Agentic AI Capabilities Testing Q3 2025

Measured Leadership with Agentic AI on Open Models

Evaluating Agentic AI Capabilities with the KAMI v0.1 Benchmark

Executive Summary

Over the past few years, AI has evolved from a speculative technology to a key priority for enterprise organizations. Rapid model development has led to larger, more complex, and more reliable LLM models. For enterprise use, however, it is agentic applications that offer real value – enabling AI to solve challenges and complete valuable business tasks with as little human intervention as possible.

While agentic AI is the focus of these enterprise efforts, evaluating the usefulness of LLMs to complete agentic tasks has proven to be a challenge. Existing AI benchmarks primarily measure a model’s reasoning ability, rather than its ability to successfully complete enterprise-related tasks.
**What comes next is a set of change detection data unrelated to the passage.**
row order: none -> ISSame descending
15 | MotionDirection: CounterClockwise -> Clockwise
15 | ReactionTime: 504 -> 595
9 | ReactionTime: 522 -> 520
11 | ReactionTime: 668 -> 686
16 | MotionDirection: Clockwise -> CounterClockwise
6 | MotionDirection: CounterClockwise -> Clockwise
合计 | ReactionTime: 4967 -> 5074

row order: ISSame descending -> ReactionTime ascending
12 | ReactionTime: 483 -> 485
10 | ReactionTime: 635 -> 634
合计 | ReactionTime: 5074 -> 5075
In addition, static AI benchmarks often become incorporated into a model’s training data, reducing the benchmark to a test of memorization.

Key Highlights

Qwen3-235B-A22B Instruct-2507-FP8 is the top agentic AI performer at 88.8% mean accuracy score

FP8 quantization impacts accuracy by ~3% for agentic workloads

Thinking models up to 25% more accurate for agentic AI workloads

To overcome these challenges, Signal65 and Kamiwaza have collaborated to establish a new AI benchmark which measures model performance for enterprise-focused agentic tasks. This paper presents the first iteration of the Kamiwaza Agentic Merit Index (KAMI).
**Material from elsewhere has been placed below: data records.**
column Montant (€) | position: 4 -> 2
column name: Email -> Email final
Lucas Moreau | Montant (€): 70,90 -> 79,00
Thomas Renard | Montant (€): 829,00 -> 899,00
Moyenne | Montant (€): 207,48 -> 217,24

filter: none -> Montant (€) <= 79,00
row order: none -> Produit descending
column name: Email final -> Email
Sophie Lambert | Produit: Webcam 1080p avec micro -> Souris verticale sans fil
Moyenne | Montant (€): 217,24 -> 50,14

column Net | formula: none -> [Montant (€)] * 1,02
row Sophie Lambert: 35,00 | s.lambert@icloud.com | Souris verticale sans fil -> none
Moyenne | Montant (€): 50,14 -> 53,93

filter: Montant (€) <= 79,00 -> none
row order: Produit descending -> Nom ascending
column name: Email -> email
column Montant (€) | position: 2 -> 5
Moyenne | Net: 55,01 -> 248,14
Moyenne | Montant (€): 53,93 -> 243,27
Key findings include the following:

  • Top Performer: Qwen3-235B-A22B-Instruct, both the FP8 quantized and full weight version, achieved the highest scores among models tested, indicating it is a top open source AI model to be considered for agentic AI deployments.
  • Model Size: In general, accuracy was seen to improve with model size, with the highest scores attributed to very large models with over 100B parameters. Small models (<10B parameters) showed a clear deficiency across most agentic tasks. Some models in the 30 to 100B parameter range, however, such as Llama-3.1-70B-Instruct and Qwen3-30B-A3B (thinking mode) outperformed much larger models, demonstrating compelling options for organizations with limited infrastructure.
  • Quantization: FP8 quantization does not appear to have adverse effects on agentic capabilities. Across FP8 quantized and full weight model pairs tested, the FP8 variations consistently achieved similar or even slightly greater accuracy.
  • Thinking: Models with thinking capabilities were generally found to be more accurate in achieving agentic tasks than similar non-thinking models. Non-thinking models, however, became highly competitive when provided basic hints and context clues, offering a possible alternative to the high token usage and cost associated with thinking models.
  • Agentic Benchmarking Disconnect: Several models which achieved high scores across other common AI benchmarks scored disproportionately low in the KAMI v0.1 benchmark, indicating a disconnect between traditional AI benchmarking and real world application. Additionally, some older generation models across both Llama and Qwen model families outperformed their newer generation counterparts that are typically considered to be more advanced according to traditional benchmark results.